The song refers to a 95-page document written by Alexander Hamilton, former Secretary of the Treasury, to defend his name in the wake of a sex scandal. Hamilton does so to protect himself from a major political threat, as Thomas Jefferson, James Madison and Aaron Burr are made aware by Hamilton of his adulterous actions after they accused him of speculation and misappropriation of Treasury funds. He then publishes the document to the public, proving that he did not abuse his Cabinet position for financial gain, but had been instead victim of blackmail by James Reynolds for his one-year affair with Reynolds's wife Maria Reynolds. Jefferson celebrates the news, as Hamilton's career has been sullied, which is a boon for the Democratic-Republican Party. The document causes Angelica Schuyler to return from London to support her sister, Hamilton's wife Eliza. Hamilton turns to Angelica for support, but she angrily rebukes him. The song concludes with all of the characters expressing sympathy for Eliza.

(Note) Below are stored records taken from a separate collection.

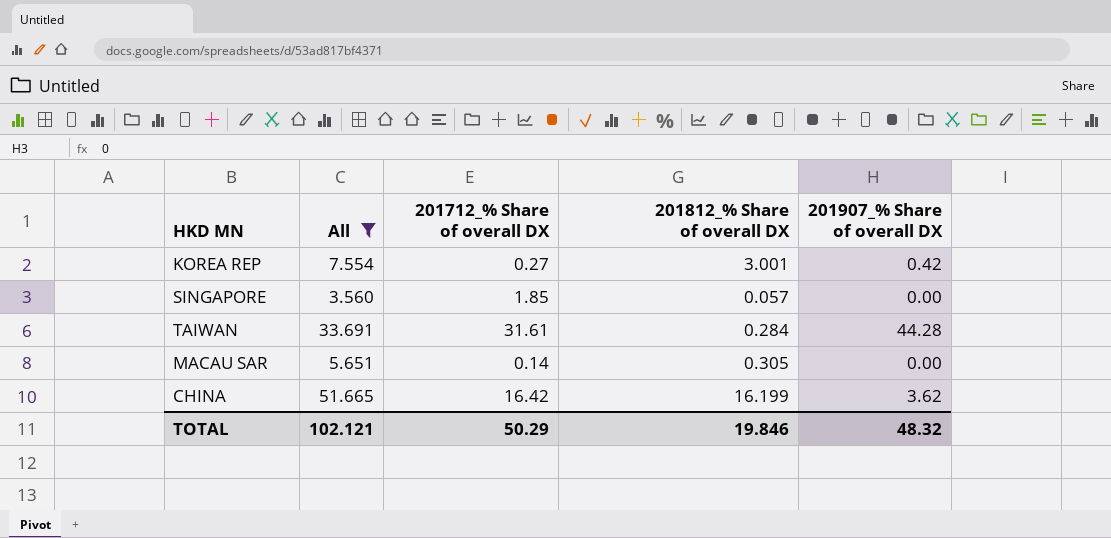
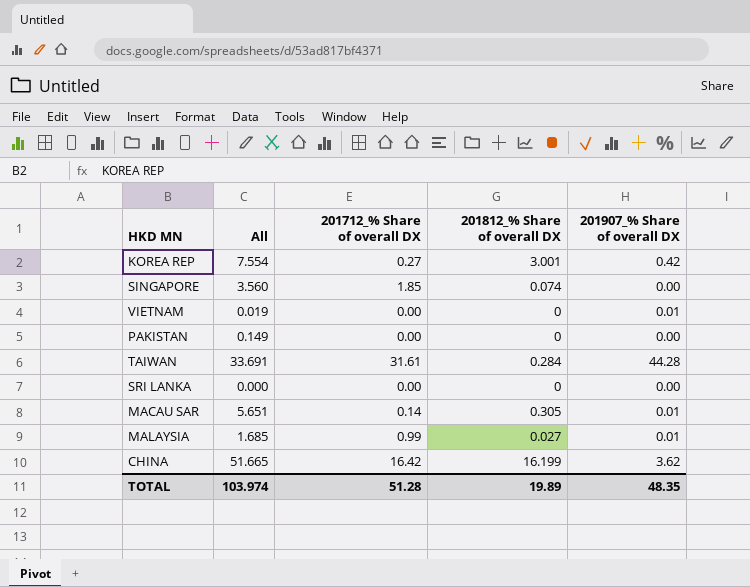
filter: All >= 3.560 -> none
SINGAPORE | 201812_% Share of overall DX: 0.057 -> 0.074
MACAU SAR | 201907_% Share of overall DX: 0.00 -> 0.01
TOTAL | All: 102.121 -> 103.974
TOTAL | 201712_% Share of overall DX: 50.29 -> 51.28
TOTAL | 201812_% Share of overall DX: 19.846 -> 19.89
TOTAL | 201907_% Share of overall DX: 48.32 -> 48.35

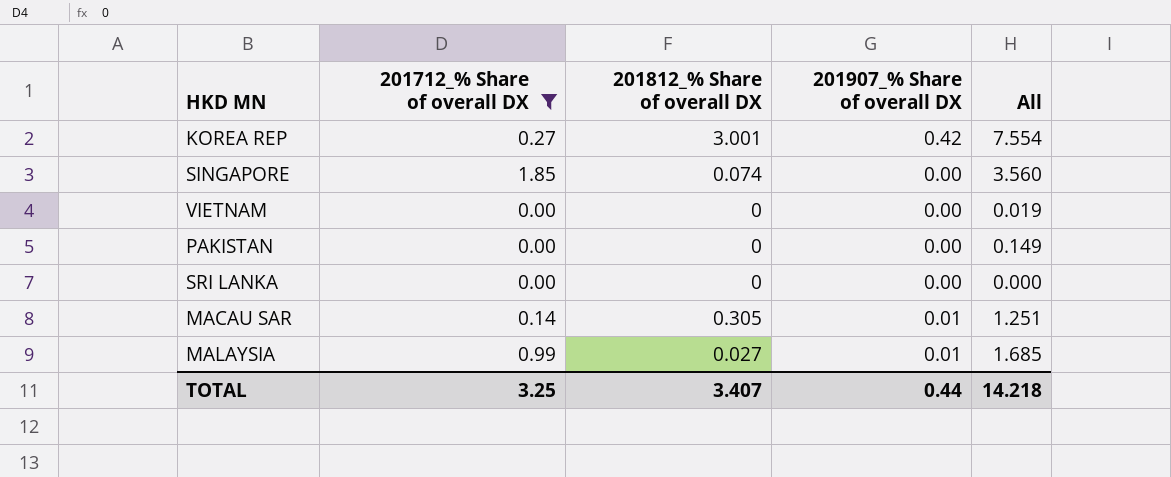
filter: none -> 201712_% Share of overall DX <= 1.85
column All | position: 2 -> 5
VIETNAM | 201907_% Share of overall DX: 0.01 -> 0.00
MACAU SAR | All: 5.651 -> 1.251
TOTAL | 201712_% Share of overall DX: 51.28 -> 3.25
TOTAL | 201812_% Share of overall DX: 19.89 -> 3.407
TOTAL | 201907_% Share of overall DX: 48.35 -> 0.44
TOTAL | All: 103.974 -> 14.218

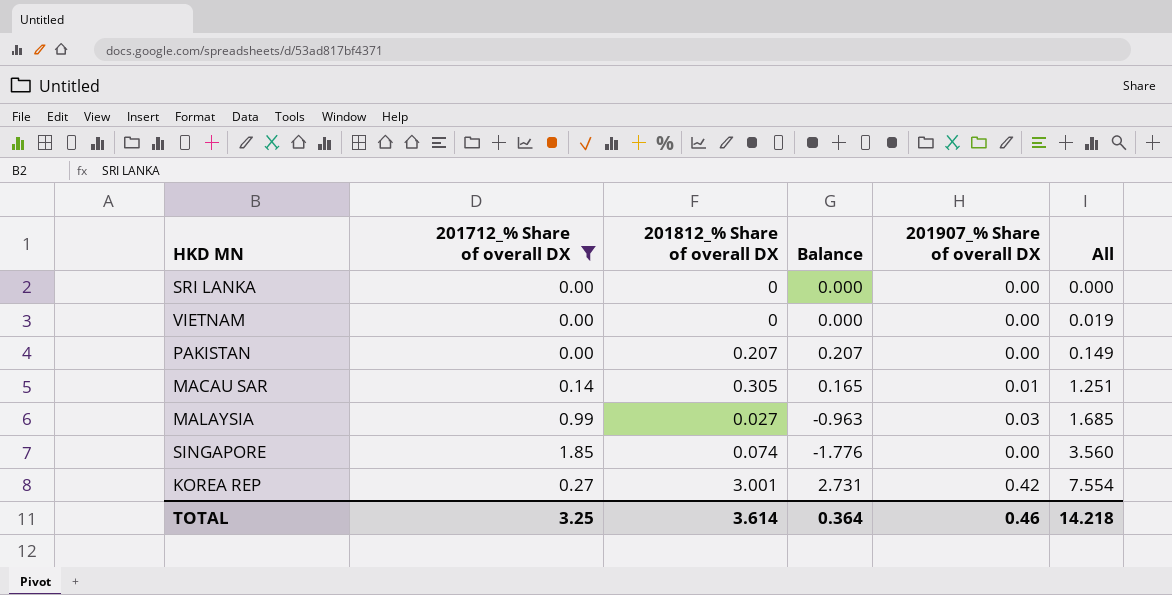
row order: none -> All ascending
column Balance | formula: none -> [201812_% Share of overall DX] - [201712_% Share of overall DX]
PAKISTAN | 201812_% Share of overall DX: 0 -> 0.207
MALAYSIA | 201907_% Share of overall DX: 0.01 -> 0.03
TOTAL | 201812_% Share of overall DX: 3.407 -> 3.614
TOTAL | 201907_% Share of overall DX: 0.44 -> 0.46

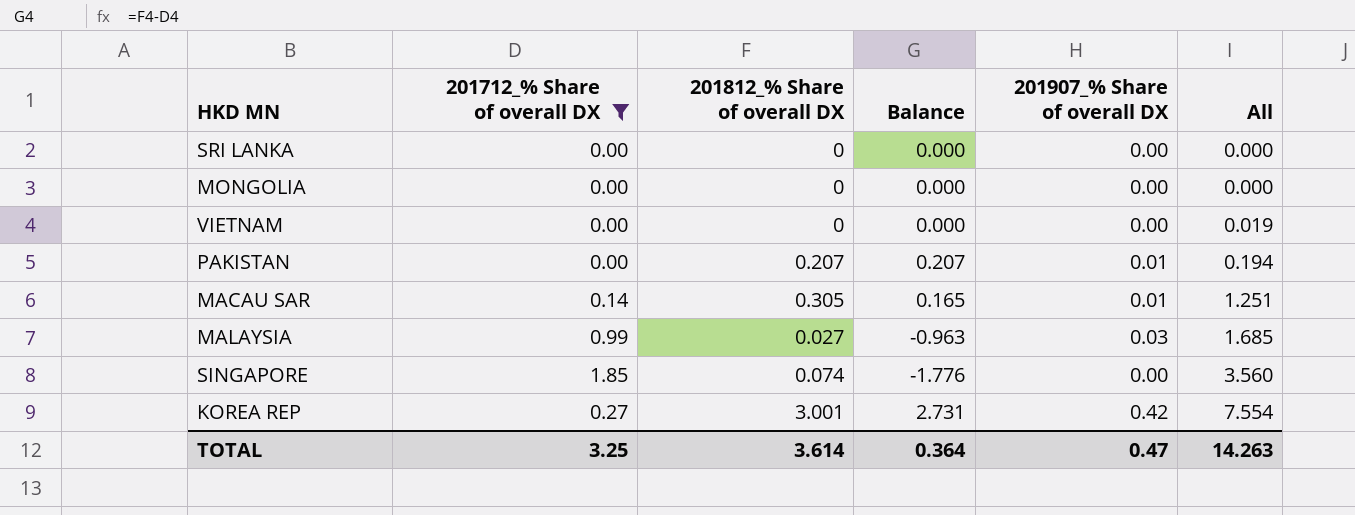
row MONGOLIA: none -> 0.00 | 0 | 0.000 | 0.00 | 0.000
PAKISTAN | 201907_% Share of overall DX: 0.00 -> 0.01
PAKISTAN | All: 0.149 -> 0.194
TOTAL | 201907_% Share of overall DX: 0.46 -> 0.47
TOTAL | All: 14.218 -> 14.263

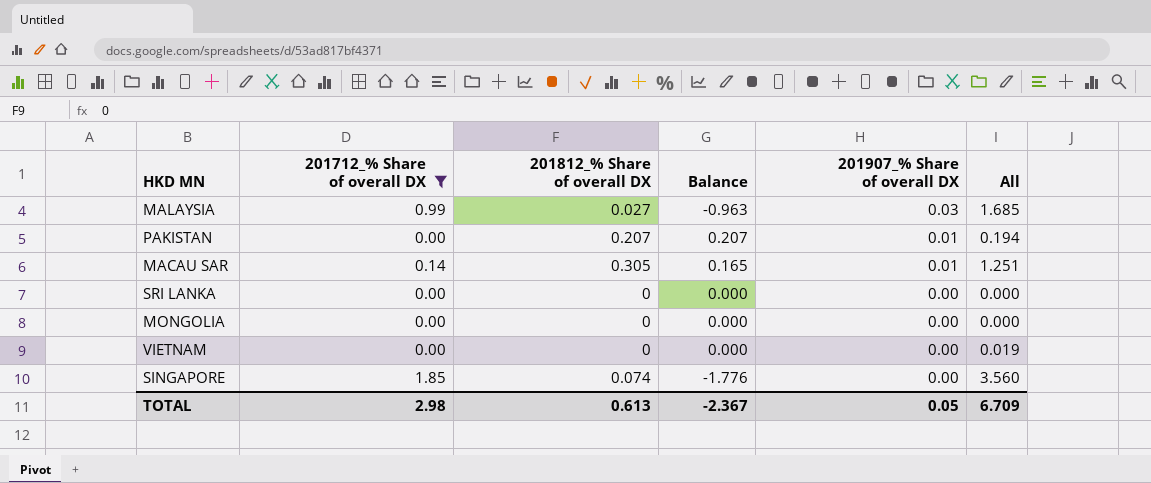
row order: All ascending -> 201907_% Share of overall DX descending
row KOREA REP: 0.27 | 3.001 | 2.731 | 0.42 | 7.554 -> none
TOTAL | 201712_% Share of overall DX: 3.25 -> 2.98
TOTAL | 201812_% Share of overall DX: 3.614 -> 0.613
TOTAL | Balance: 0.364 -> -2.367
TOTAL | 201907_% Share of overall DX: 0.47 -> 0.05
TOTAL | All: 14.263 -> 6.709

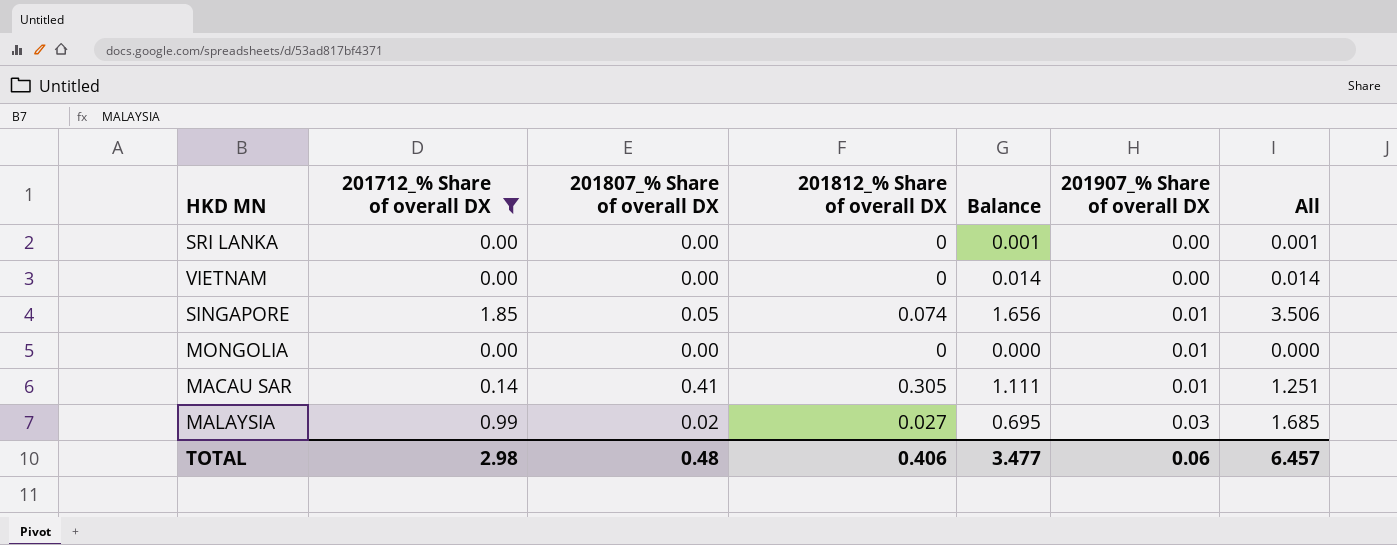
row order: 201907_% Share of overall DX descending -> 201907_% Share of overall DX ascending
column 201807_% Share of overall DX | position: none -> 3
column Balance | formula: [201812_% Share of overall DX] - [201712_% Share of overall DX] -> [All] - [201712_% Share of overall DX]
row PAKISTAN: 0.00 | 0.207 | 0.207 | 0.01 | 0.194 -> none
SRI LANKA | All: 0.000 -> 0.001
VIETNAM | All: 0.019 -> 0.014
SINGAPORE | 201907_% Share of overall DX: 0.00 -> 0.01
SINGAPORE | All: 3.560 -> 3.506
MONGOLIA | 201907_% Share of overall DX: 0.00 -> 0.01
TOTAL | 201812_% Share of overall DX: 0.613 -> 0.406
TOTAL | Balance: -2.367 -> 3.477
TOTAL | 201907_% Share of overall DX: 0.05 -> 0.06
TOTAL | All: 6.709 -> 6.457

===Historical differences===
Although the musical Hamilton is based on true events, Miranda does use some dramatic license in retelling the story. In the case of the song "The Reynolds Pamphlet" the main differences are:

- Jefferson, Madison and Burr did not approach Hamilton about his affair, it was James Monroe, Frederick Muhlenberg and Abraham Venable in December 1792 when Hamilton was Treasury Secretary of the first Washington administration. They confronted him on the possible charge of speculation based on the accusations of both James and Maria Reynolds. Hamilton proved he was innocent of public wrongdoing by producing the letters by both Reynoldses proving his payments were related to blackmail over his one-year adulterous affair with Maria. Monroe was a close friend of Jefferson's and shared copies of the Reynoldses' letters with him. Burr may have been aware of Hamilton's affair with Maria Reynolds since he assisted her in divorcing from James in 1793 (when Maria's affair with Hamilton was already long ended) but never mentioned anything in this respect. In the early Summer of 1797, journalist James Callender broke the story of Hamilton's alleged speculation and infidelity. Hamilton blamed Monroe, and the altercation nearly ended in a duel. With nothing left to do, on August 25, 1797 Hamilton published the Reynolds pamphlet.
- Angelica's return from London precedes the Reynolds Pamphlet. After twelve years living in Britain, Angelica and husband John Barker Church returned to New York in May 1797, whereas the documents related to the scandal were first published by Callender that summer, with Hamilton announcing the Pamphlet in late July, and subsequent publication in August.

==Analysis==
The song refers to the pamphlet penned by Alexander Hamilton in July 1797 (whose original title was Observations on Certain Documents), and the beginning of the song consists of Hamilton's opponents quoting from the document. The song further stands out from many others in the musical courtesy of its use of auto-tune, leading critics to consider it the most modern song on the album.

It also incorporates musical cues that point towards earlier songs in the musical, including "Satisfied".

==Critical reception==
The Young Folks considered the song to be the 34th best in the musical, while a community post on BuzzFeed ranked the song 20th.

Huffington Post remarked that "the mash-up of previous tunes works well" and complimented the use of auto-tune.

==In popular culture==
During his monologue while hosting Saturday Night Live, Lin-Manuel Miranda referenced the song.

Miranda also discussed the song and the eponymous document on an episode of Drunk History.